What happened to the American dream? It was usurped, commercialized, commodified, fits nicely in an overpowered pickup with a monstrous white trailer headed over the mountain pass, destined for a weekend at the beach.

There is a dream here, somewhere, tucked away in our hearts. The words are at the base of the Statue of Liberty, written by Emma Lazarus:

Not like the brazen giant of Greek fame,
With conquering limbs astride from land to land;
Here at our sea-washed, sunset gates shall stand
A mighty woman with a torch, whose flame
Is the imprisoned lightening, and her name
Mother of Exiles. From her beacon-hand
Glows world-wide welcome; her mild eyes command
The air-bridged harbor that twin cities frame.
Keep, ancient lands, your storied pomp! cries she
With silent lips. Give me your tired, your poor,
Your huddled masses yearning to breathe free,
The wretched refuse of your teeming shore.
Send these, the homeless, tempest-tost to me.
I lift my lamp beside the golden door!


I'm not the only dreamer.


Last night I dreamt of a black and red snake inside my kitchen cupboards, and I reached in and caught it behind its head.
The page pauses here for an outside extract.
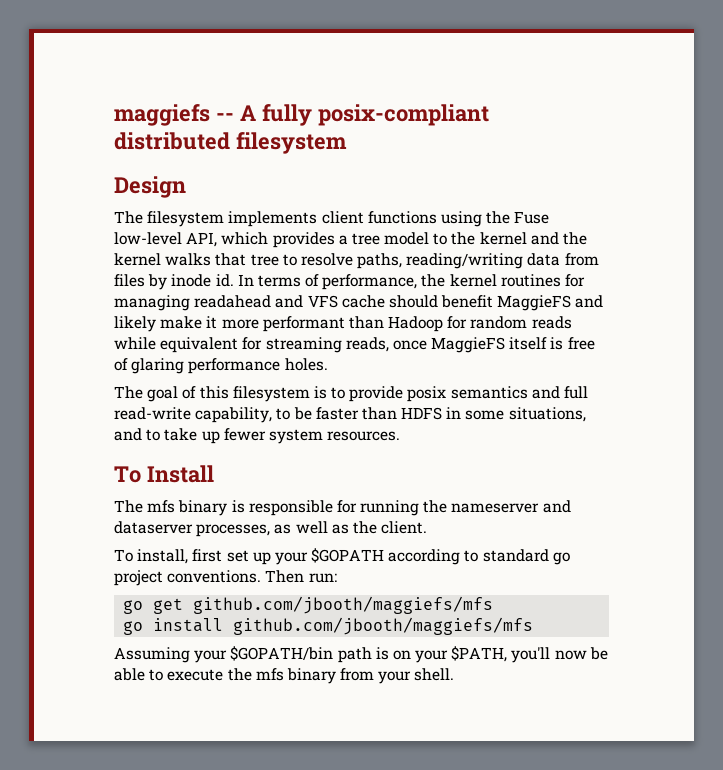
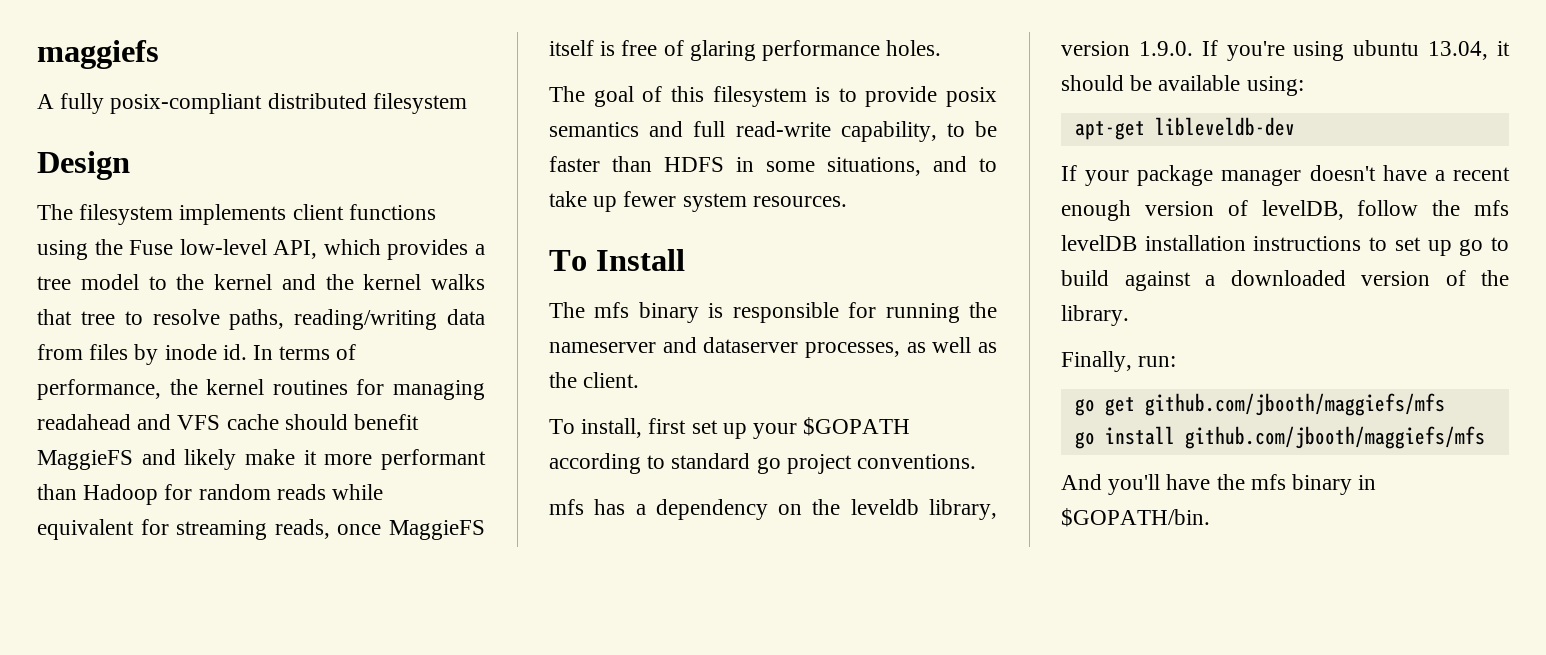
[215,113,234,121] -- -> (159, 54) //
[265,570,305,583] Then -> [549,499,997,520] [1061,40,1510,61] [1061,75,1304,96] [1074,117,1295,140] [1061,165,1510,186] [1061,200,1509,221] [1061,235,1509,256] [1061,270,1509,291] [1061,305,1129,326] [1061,351,1132,372] // mfs has a dependency on the leveldb library, version 1.9.0. If you're using ubuntu 13.04, it should be available using: // apt-get libleveldb-dev // If your package manager doesn't have a recent enough version of levelDB, follow the mfs levelDB installation instructions to set up go to build against a downloaded version of the library. // Finally,
[114,646,608,663] [114,668,455,684] Assuming your $GOPATH/bin path is on your $PATH, you'll now be able to execute the mfs binary from your shell. -> [1061,474,1377,495] [1061,508,1210,527] And you'll have the mfs binary in $GOPATH/bin.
It hissed and showed me its purple mouth and I opened the front door to toss it free. Where the neighbors house should have been stood the white cliffs of Dover, and I walked towards them with the snake writhing in my hand, curling around my wrist. I discovered the cliffs were paper mache, movie props erected with wooden beams and glue and paste and newspapers which I tried to read but couldn't get close enough, and I got there just as King Lear made his dive.
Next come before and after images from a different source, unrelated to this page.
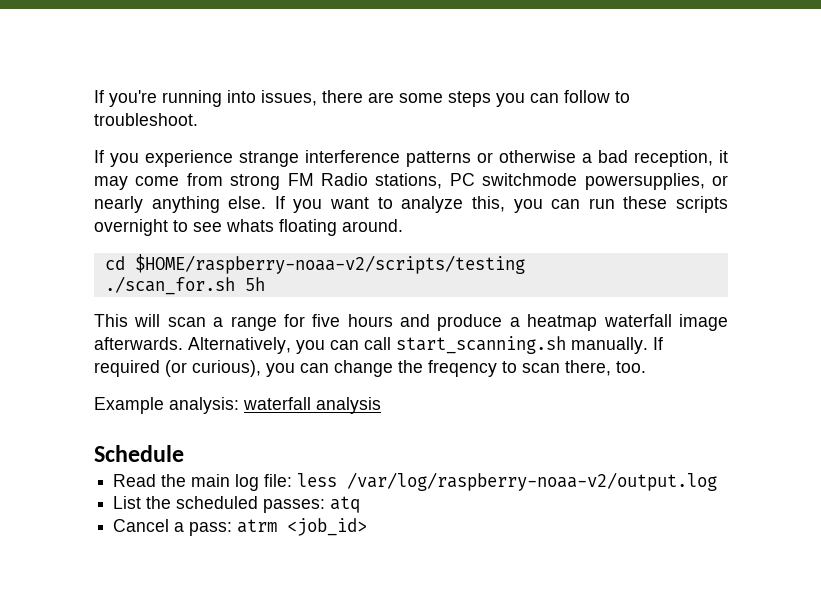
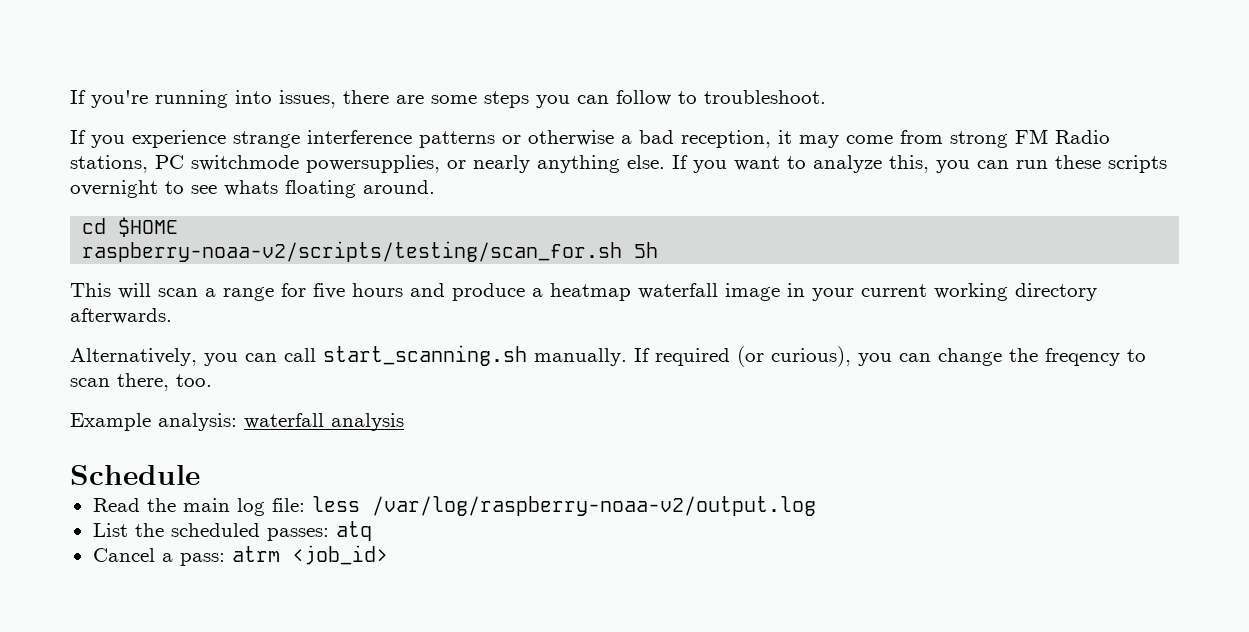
[134,254,525,274] [104,276,235,295] $HOME/raspberry-noaa-v2/scripts/testing // ./scan_for.sh -> [118,217,179,237] [82,241,623,262] $HOME // raspberry-noaa-v2/scripts/testing/scan_for.sh
(728, 322) none -> [787,283,1097,301] in your current working directory
(183, 343) none -> (172, 316) //

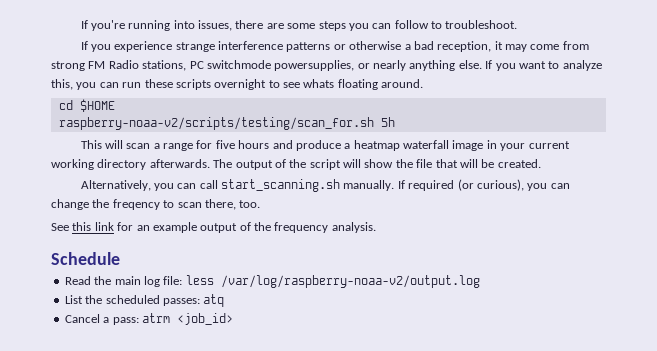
(172, 316) none -> [213,159,541,170] The output of the script will show the file that will be created.
[70,413,404,431] Example analysis: waterfall analysis -> [51,222,376,233] See this link for an example output of the frequency analysis.

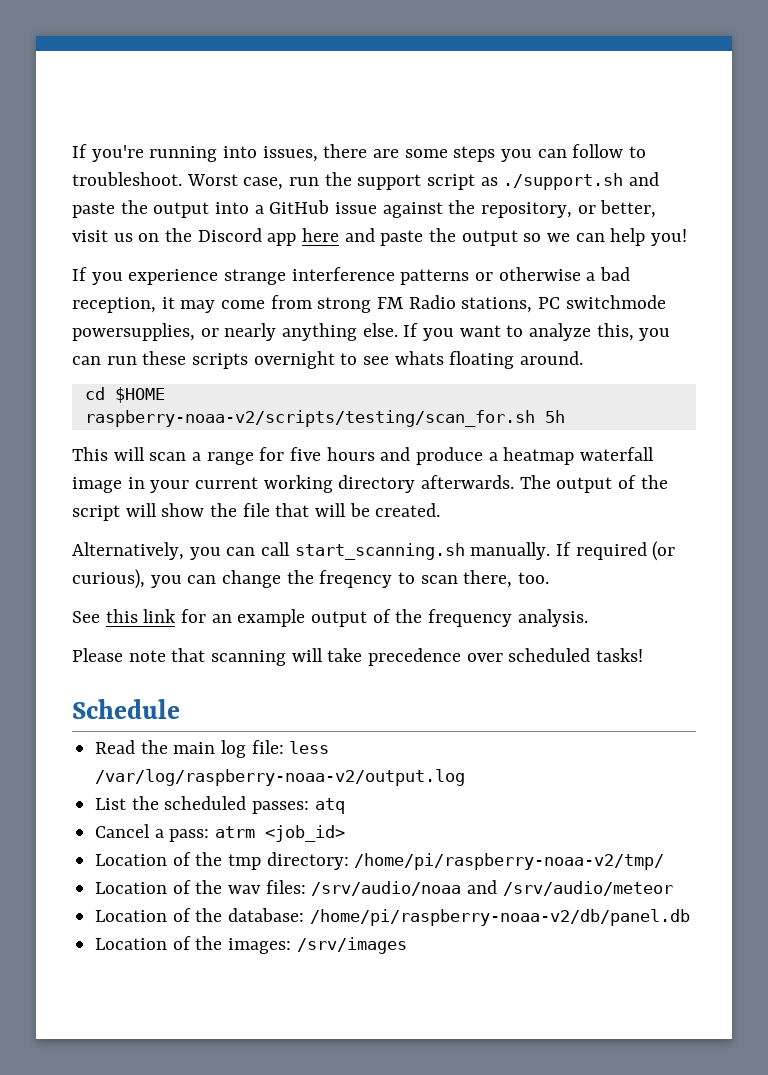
(518, 24) none -> [186,172,660,190] [72,200,657,218] [72,228,688,246] Worst case, run the support script as ./support.sh and paste the output into a GitHub issue against the repository, or better, visit us on the Discord app here and paste the output so we can help you!
(376, 227) none -> [72,648,644,666] // Please note that scanning will take precedence over scheduled tasks!
(233, 319) none -> [95,852,665,870] [95,880,673,896] [95,908,690,926] [95,936,407,954] // Location of the tmp directory: /home/pi/raspberry-noaa-v2/tmp/ // Location of the wav files: /srv/audio/noaa and /srv/audio/meteor // Location of the database: /home/pi/raspberry-noaa-v2/db/panel.db // Location of the images: /srv/images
I awoke disoriented. The clock said three and a train whistled in the night.


4.13.2004

Saturday morning met me with a pleasant surprise; the dance class I teach was completely packed, not only with registered students, but with two friends I haven't seen in months. We stretched and did our kung fu warm ups, we twist and kick and reach and raise our arms, swing punch on a diagonal, lunge side to side, stretch and roll and do sit ups and leg lifts, find our balance, awaken those sleepy cold Saturday morning muscles. The first half hour is devoted to warm up exercise; I believe muscle memory is enhanced when the muscles are loose and warm. Some of the stretches build strength, too, but I prize flexibility and good posture. Strength comes later.
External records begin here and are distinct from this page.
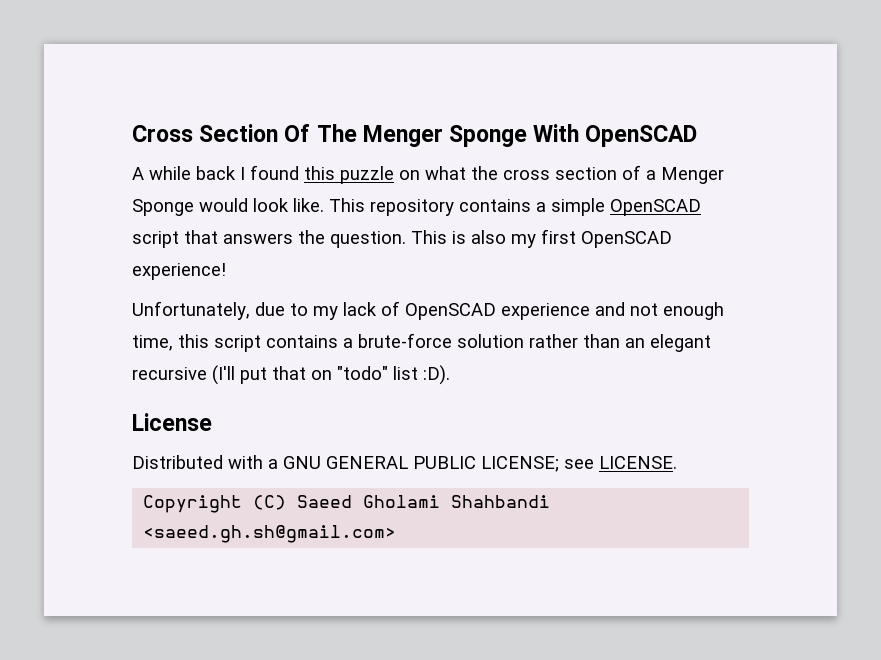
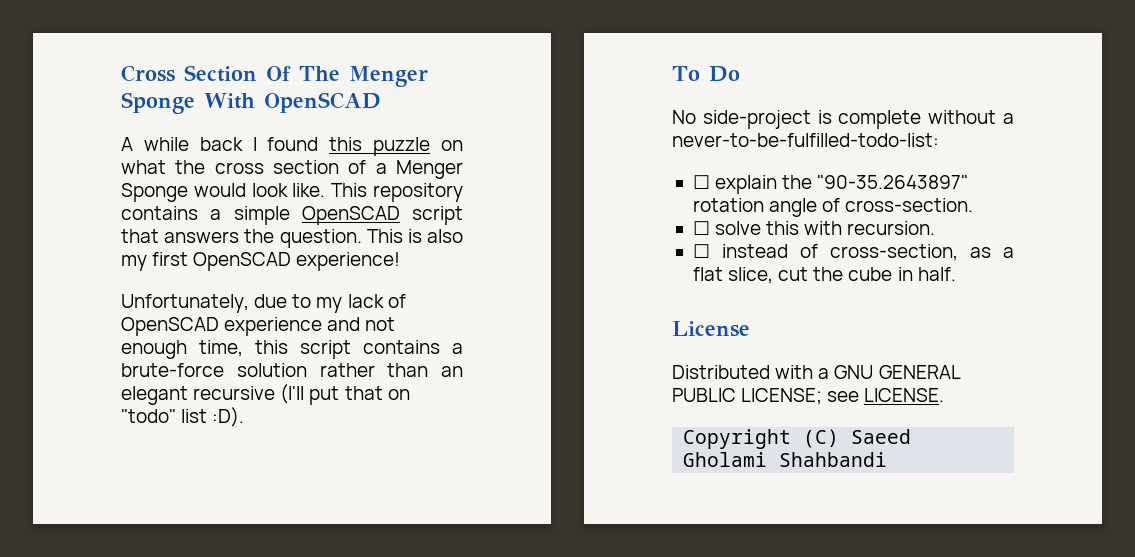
(450, 375) none -> [672,66,740,82] [672,110,1014,129] [672,133,939,147] [692,175,969,194] [692,198,974,217] [692,221,936,235] [692,244,1014,261] [692,267,956,284] // To Do // No side-project is complete without a never-to-be-fulfilled-todo-list: // ☐ explain the "90-35.2643897" rotation angle of cross-section. // ☐ solve this with recursion. // ☐ instead of cross-section, as a flat slice, cut the cube in half.
[143,525,397,543] <saeed.gh.sh@gmail.com> -> (888, 459) none

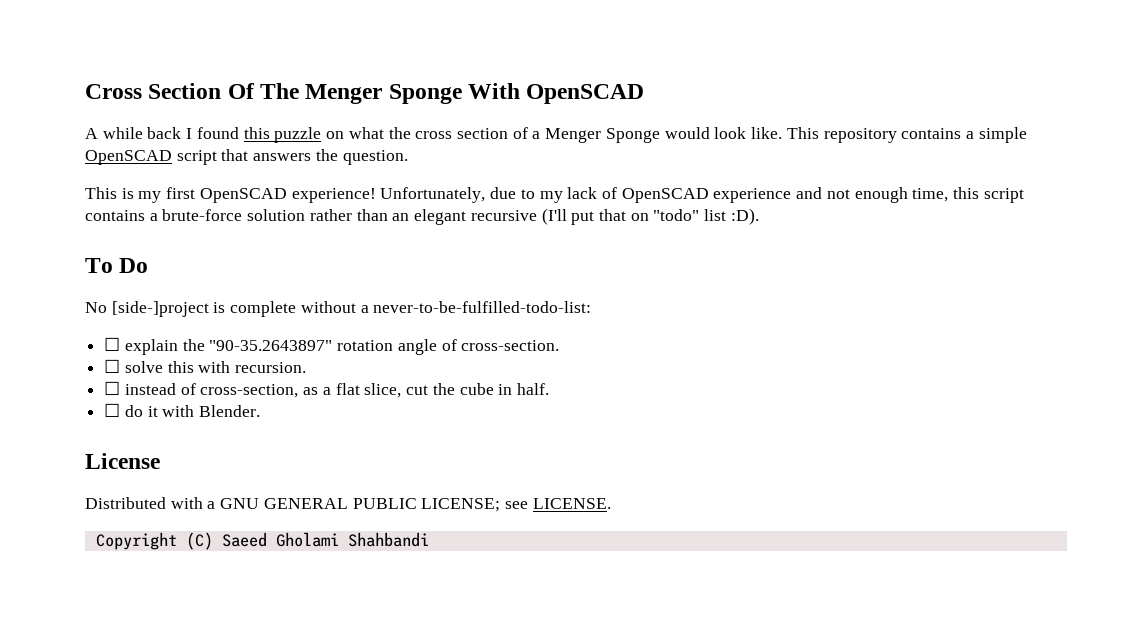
(362, 238) none -> (408, 157) //
[427,229,464,243] also -> (134, 193) none
(401, 261) // -> (376, 195) none
[702,110,811,129] side-project -> [111,301,209,317] [side-]project
(956, 274) none -> [104,403,261,417] // ☐ do it with Blender.

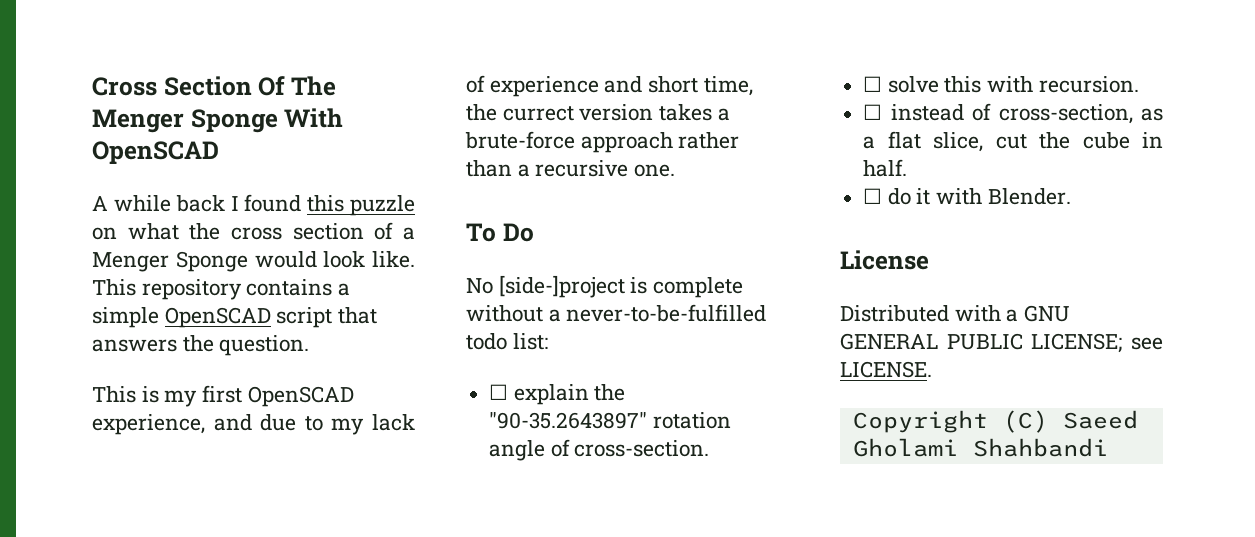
[291,187,486,203] experience! Unfortunately, -> [92,414,252,435] experience, and
[621,188,709,203] OpenSCAD -> (485, 84) none
[826,187,1024,203] [85,210,145,221] not enough time, this script contains -> [648,76,753,96] [466,104,713,121] short time, the currect version takes
[247,209,306,221] solution -> [580,132,673,153] approach
[392,208,759,225] an elegant recursive (I'll put that on "todo" list :D). -> [517,160,676,177] a recursive one.
[373,301,592,313] never-to-be-fulfilled-todo-list: -> [566,304,767,322] [466,333,548,350] never-to-be-fulfilled todo list:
I have a quick study, who likes to stand directly behind me. She says she has never taken Middle Eastern dance, and that may be true, but she seems to grasp the theory and motion immediately when I demonstrate. Most of the ladies in class have learned the few moves I've shown them; some motions are harder to grasp than others, and sometimes they'll get the basic move but their posture goes to hell while doing it. I'm an easy teacher, and although I do things by repetition and rote, and I will make them work up a sweat, I mix it up. We look at something difficult, then we do something fun.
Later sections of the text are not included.